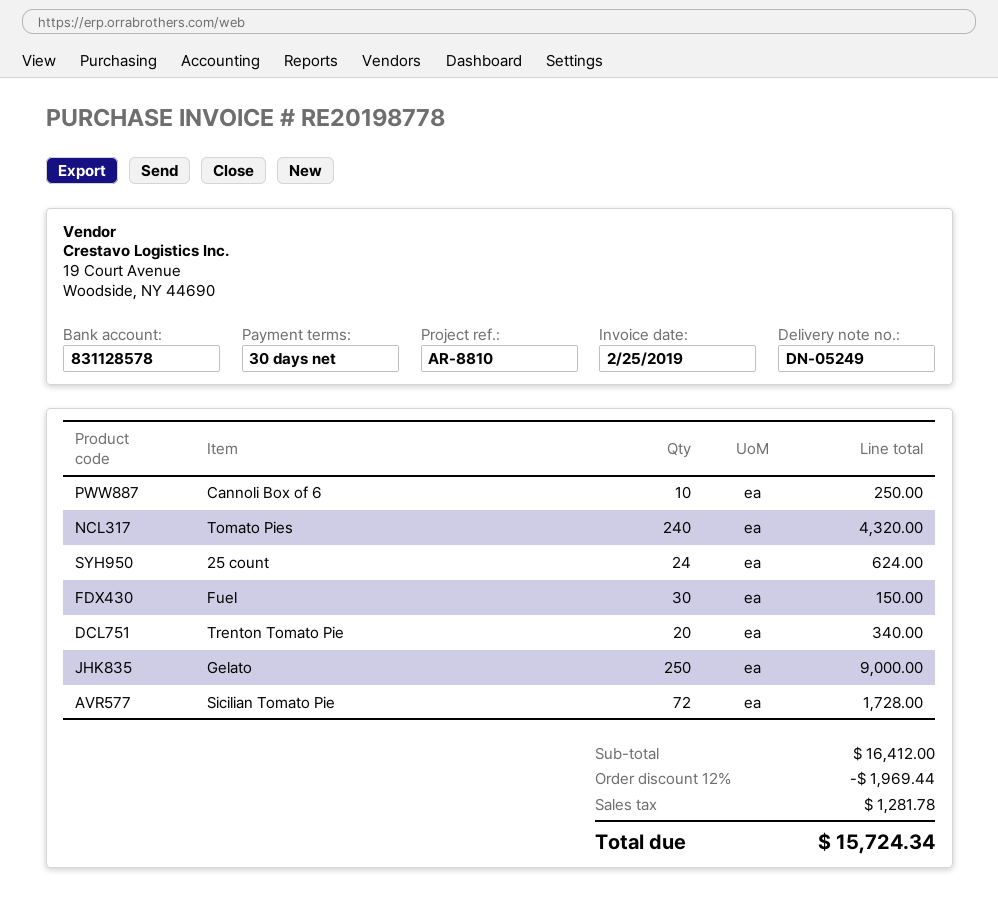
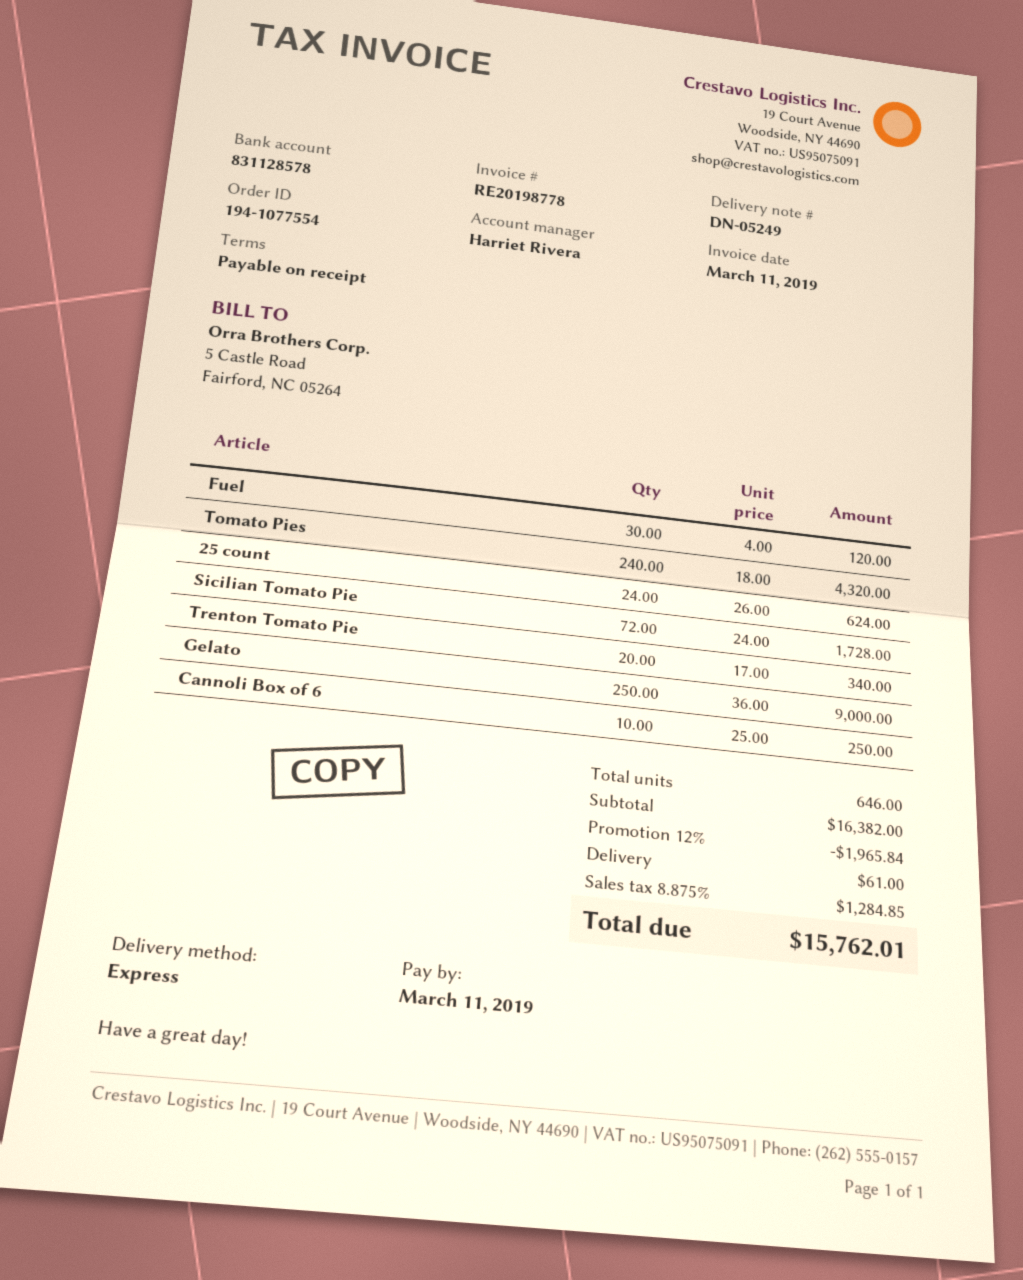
invoice date: 2019-02-25 -> 2019-03-11
payment terms: 30 days -> on receipt
Fuel: 30 for 150.00 -> 30 for 120.00
subtotal: 16412.00 -> 16382.00
discount: 12% = 1969.44 -> 12% = 1965.84
shipping: none -> 61.00
tax: 1281.78 -> 1284.85
total: 15724.34 -> 15762.01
────────────────
### [WORK TASK]
Set down exactly, and only, the lines of the data above from the line containing "discount: 12% = 1969.44 -> 12% = 1965.84" through the last one.

### [RESPONSE BELOW]
discount: 12% = 1969.44 -> 12% = 1965.84
shipping: none -> 61.00
tax: 1281.78 -> 1284.85
total: 15724.34 -> 15762.01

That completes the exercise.